Do Céu ao mundo, graça e paz! Excelso dom gentil!
Dos anjos essa doce voz encheu o céu anil.

Enquanto os anjos inda estão cantando, com prazer,
Louvor por todo o céu sem fim ao mais sublime Ser,
Então, suave e meiga voz, descendo como um véu,
Cantou que já nasceu Jesus e uniu a Terra ao Céu.

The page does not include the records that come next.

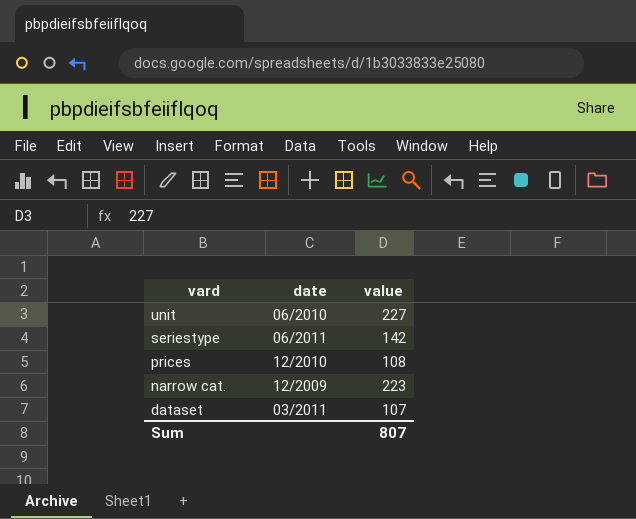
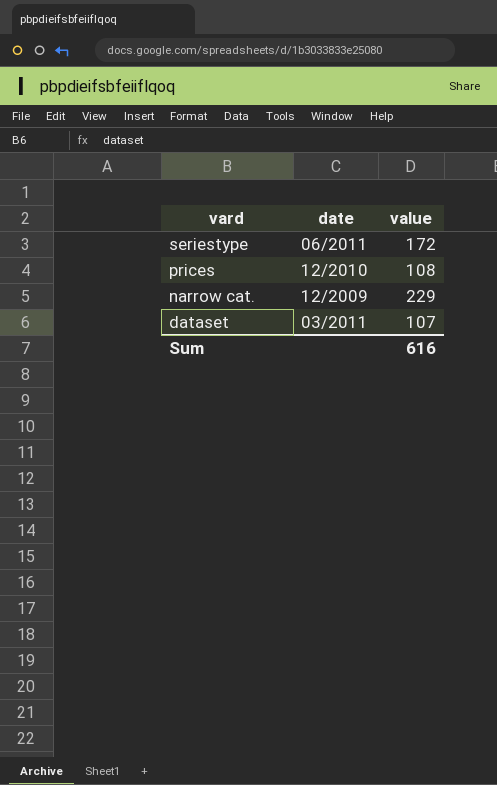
row unit: 06/2010 | 227 -> none
seriestype | value: 142 -> 172
narrow cat. | value: 223 -> 229
Sum | value: 807 -> 616

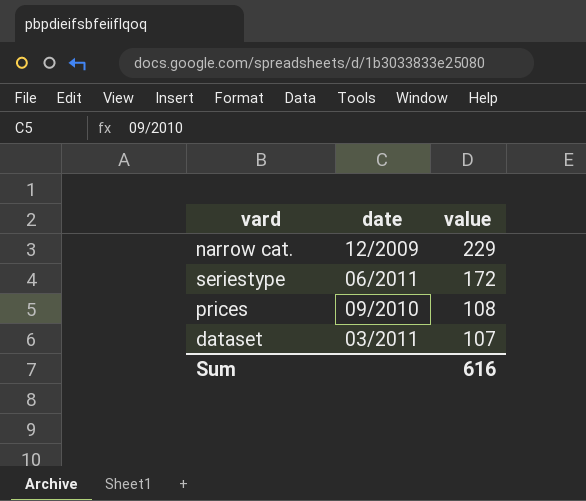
row order: vard descending -> value descending
prices | date: 12/2010 -> 09/2010

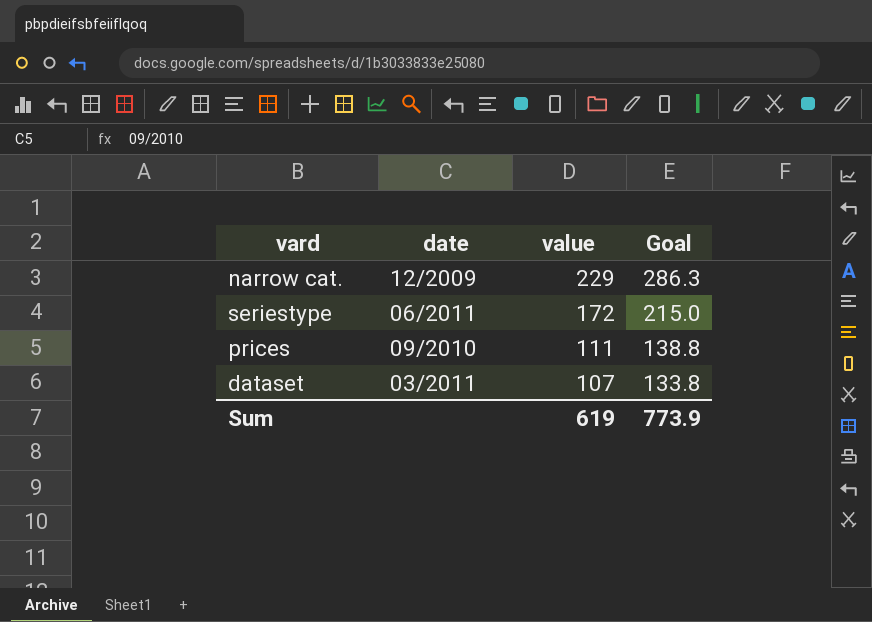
column Goal | formula: none -> [value] * 1.25
prices | value: 108 -> 111
Sum | value: 616 -> 619

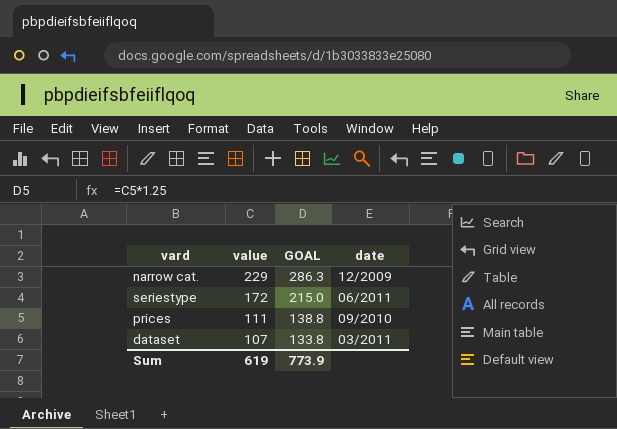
column name: Goal -> GOAL
column date | position: 2 -> 4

Oh! quem nos dera sempre ouvir as vozes divinais!
Sentir a paz do Céu de luz, país dos imortais!
Louvar a Cristo, o Rei dos reis, com anjos em canção!
No lar possamos nós também cantar a salvação

Sofia ficou admirada com a voz de sua tia, que tocava-lhe profundamente, dando passagem para que a letra do hino fluísse por sua mente e a questionasse. Ao mesmo tempo que via a impossibilidade de acreditar no que estava sendo cantado, percebia o choro de sua tia, que parecia clamar ser tudo verdade. Ao fim da canção, todo o público se levantou para aplaudir. Sofia não queria se permitir pensar mais sobre a música - apesar de no seu íntimo desejar imensamente que a paz que fora cantada seja verdadeira. Chamou Gustavo, que o acompanhou, confuso. Mas ao sair pelas portas iluminadas, seu corpo congelou-se de medo e emoção: deparou-se com seus pais... juntos... Renata abraçou-a de maneira sufocante, como se temesse que ela escapasse pelos seus braços. Um alto grito ouviu-se ecoando pelas ruas... um grito de contentamento e alívio. Sofia não resistiu e também fechou seus braços ao redor de sua mãe, deleitando-se no calor do abraço. Quando abriu seus olhos, deparou-se com um homem totalmente diferente do que vira anteriormente, no mesmo dia. Os olhos marejados de seu pai fitavam-a com espanto, até que sua mão alcançou-a, acariciando seu rosto. Viu seu casaco vestindo-a e sorriu, imaginando que conseguira cuidar dela, mesmo estando longe. Os dois se aproximaram, como que querendo dizer algo. As palavras saíram no mesmo instante:

- Me desculpa... e os dois riram.

***

Quando Gustavo chegou em casa, Raquel, sua madrasta agarrou-o desesperadamente:

- Estava tão preocupada! Por que você não atendeu o celular? Gustavo lembrou-se de como caíra à tarde, e de como não vira mais seu celular desde então.
- Eu acho que perdi... desculpa... mesmo... e abraçou-a lentamente.
- Não importa, desde que você esteja bem. Quando se separaram, Gustavo viu uma mesa convidativa, posta para duas pessoas. Sentiu paz como nunca antes sentira... Quem sabe Deus realmente tivesse um plano para cada um... quem sabe?